Exercise - In the listing that follows, locate the line containing "[44, 45, 46], '13: none -> 631" and the line containing "[44, 45, 46], '14: none -> 159". Retype exactly those two lines and every line between them, and nothing more.

BEGIN

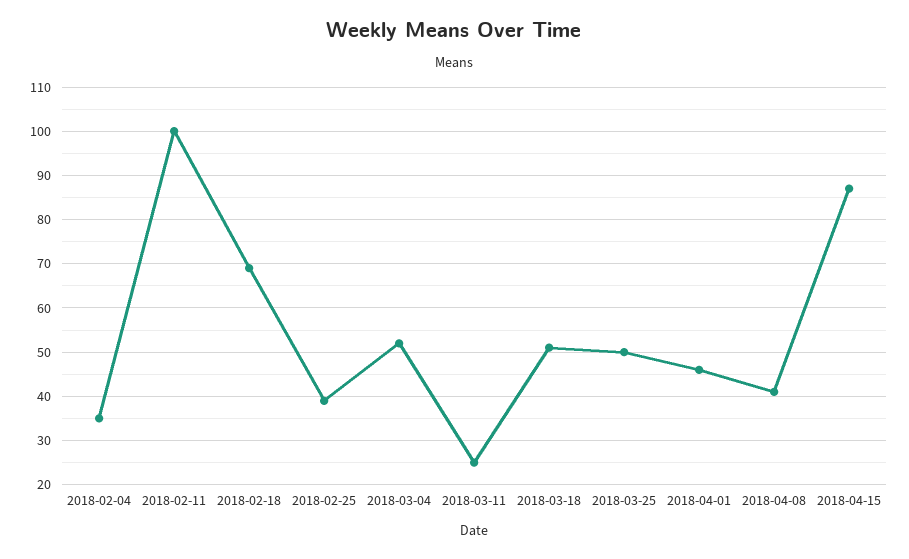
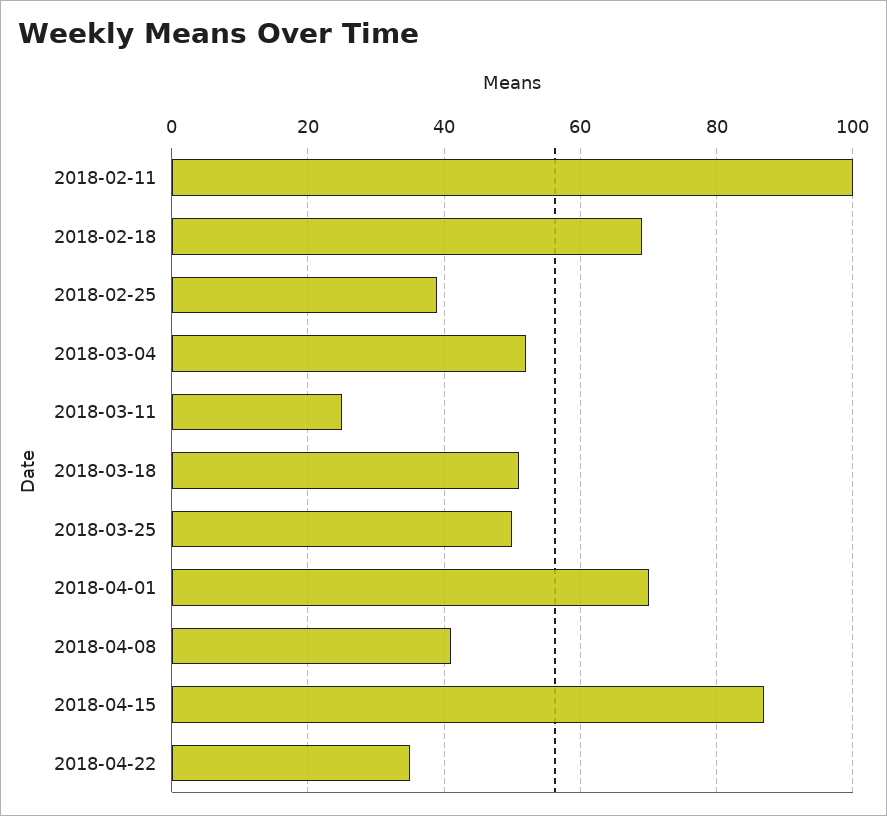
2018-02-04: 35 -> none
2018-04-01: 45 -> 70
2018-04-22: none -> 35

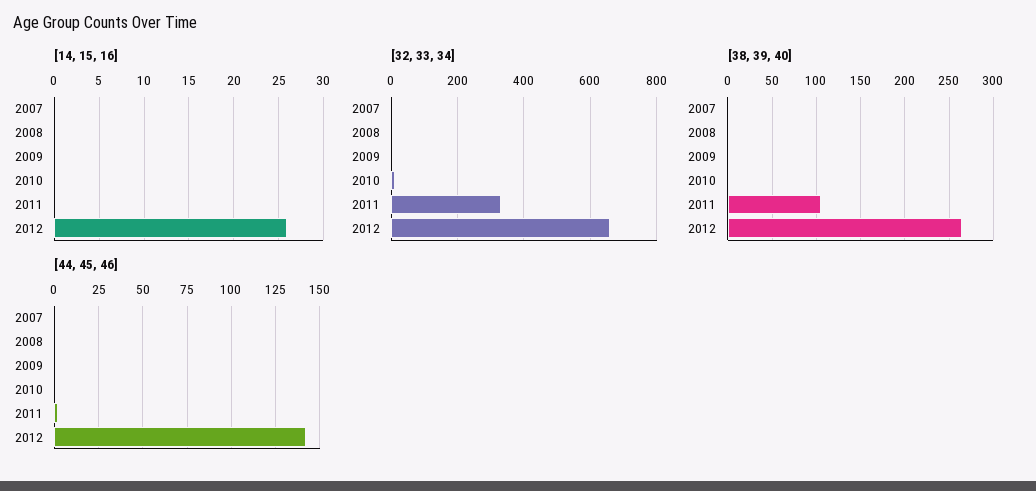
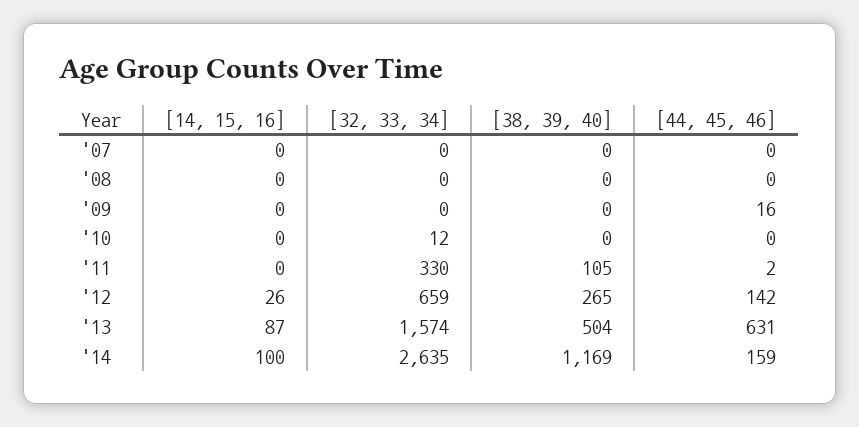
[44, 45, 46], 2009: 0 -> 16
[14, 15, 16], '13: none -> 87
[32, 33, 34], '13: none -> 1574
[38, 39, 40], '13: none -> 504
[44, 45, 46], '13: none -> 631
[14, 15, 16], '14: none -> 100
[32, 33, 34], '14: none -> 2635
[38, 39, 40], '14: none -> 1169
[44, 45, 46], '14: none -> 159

END
BEGIN

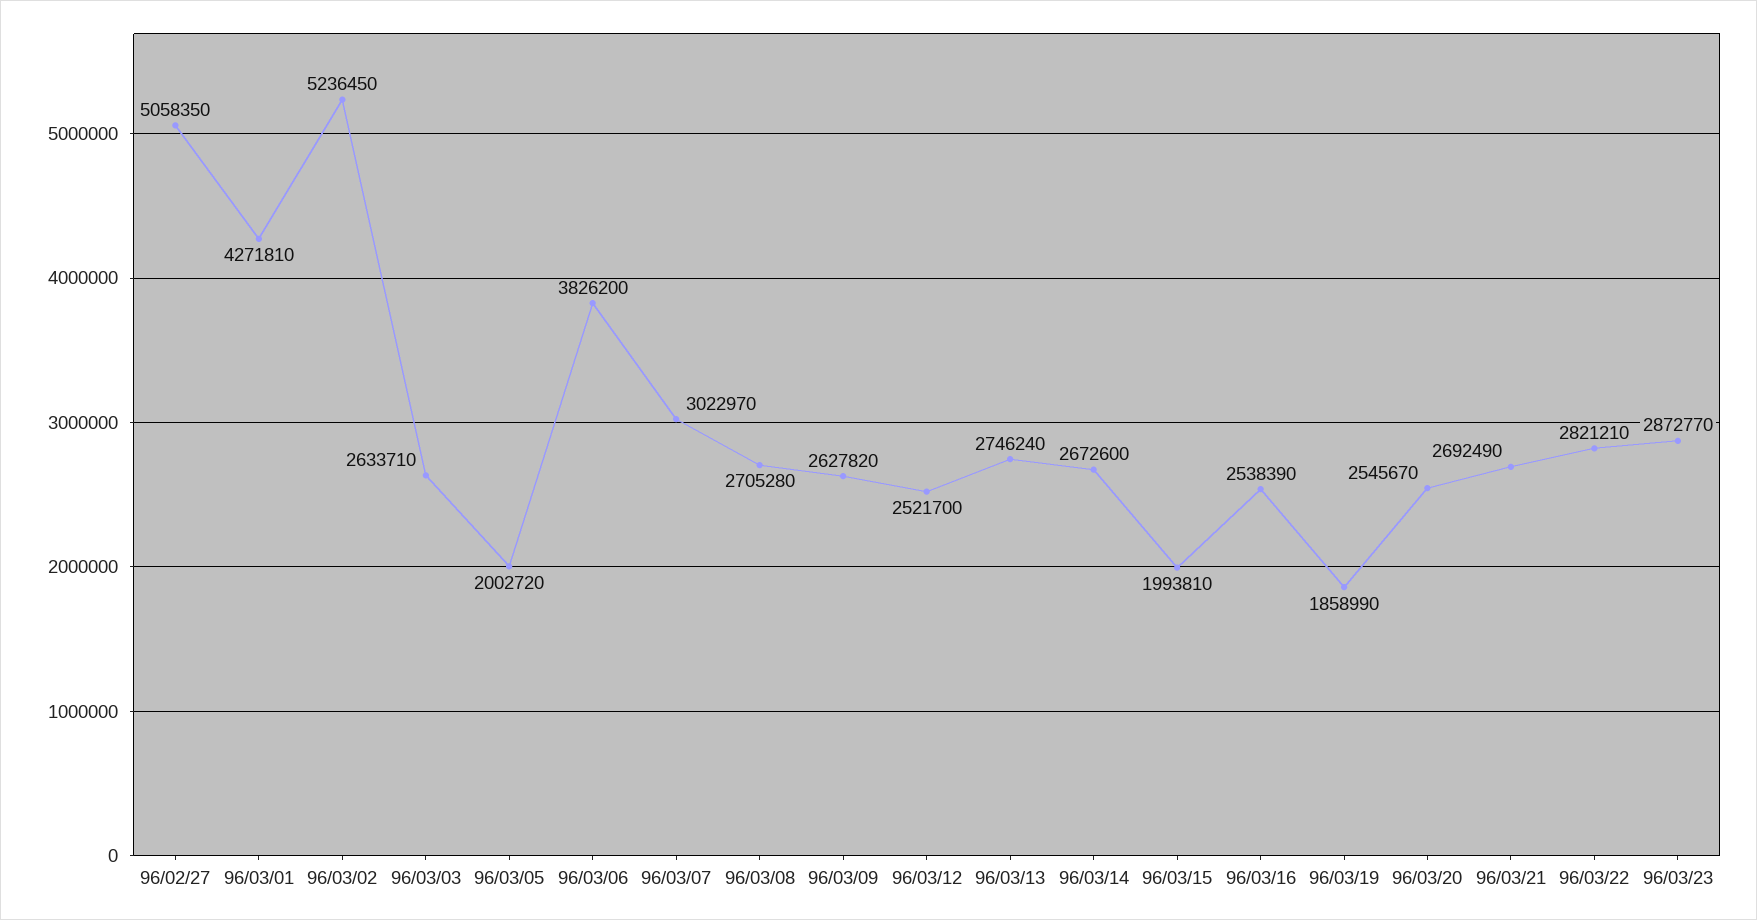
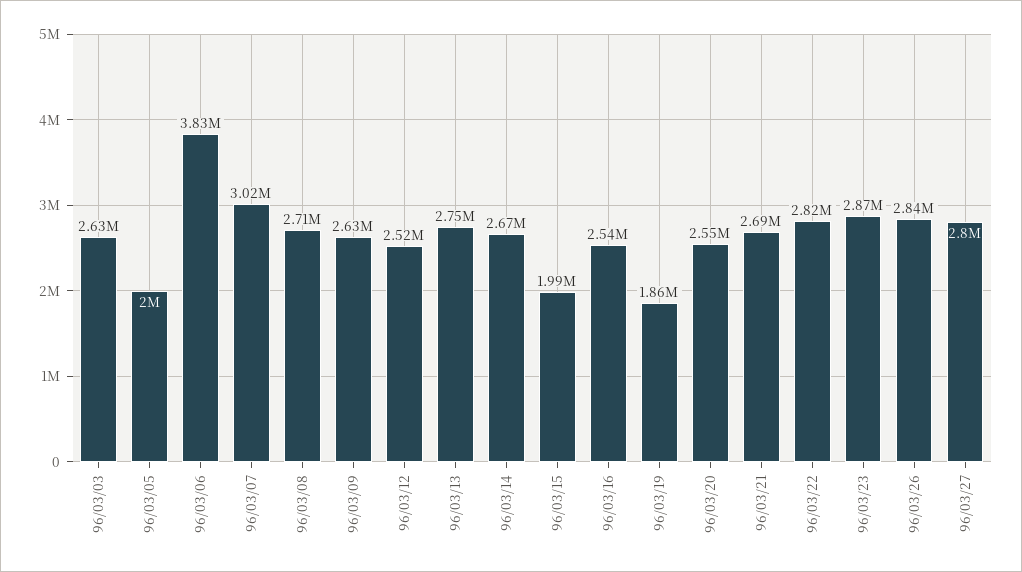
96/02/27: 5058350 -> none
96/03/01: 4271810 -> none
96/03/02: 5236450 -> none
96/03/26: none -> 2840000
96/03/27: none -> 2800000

END
BEGIN

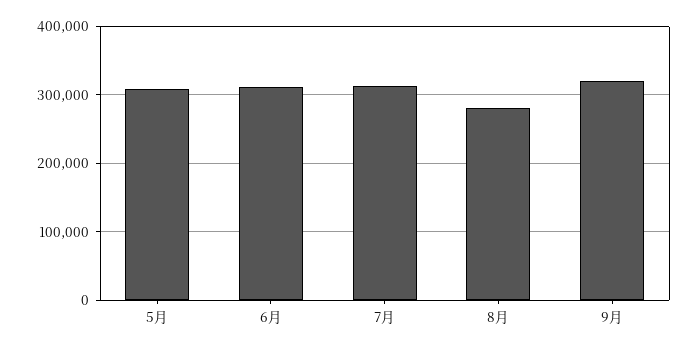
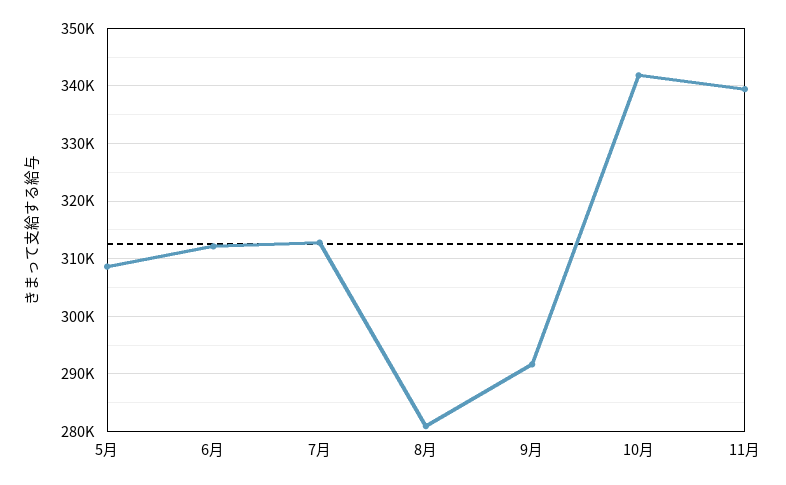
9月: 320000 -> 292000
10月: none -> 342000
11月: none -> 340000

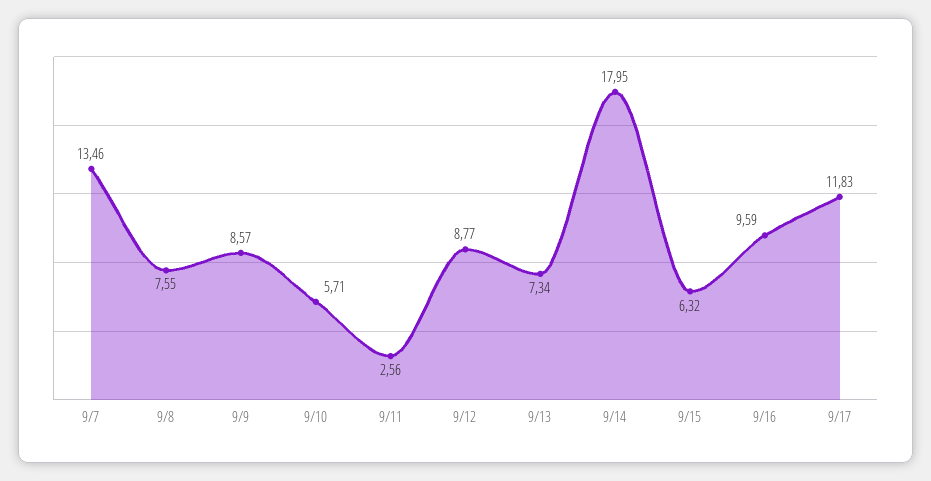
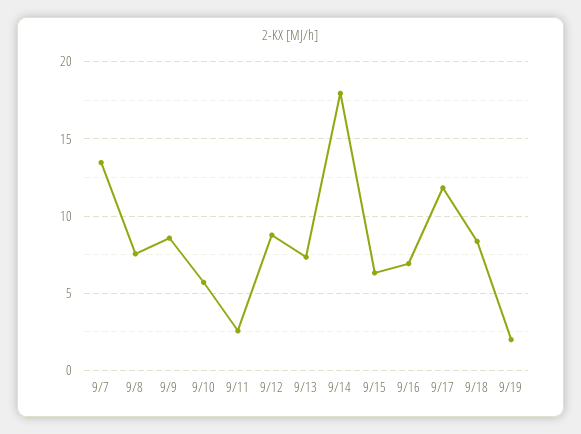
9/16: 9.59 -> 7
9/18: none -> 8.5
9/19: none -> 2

END

Solution for this problem -
[44, 45, 46], '13: none -> 631
[14, 15, 16], '14: none -> 100
[32, 33, 34], '14: none -> 2635
[38, 39, 40], '14: none -> 1169
[44, 45, 46], '14: none -> 159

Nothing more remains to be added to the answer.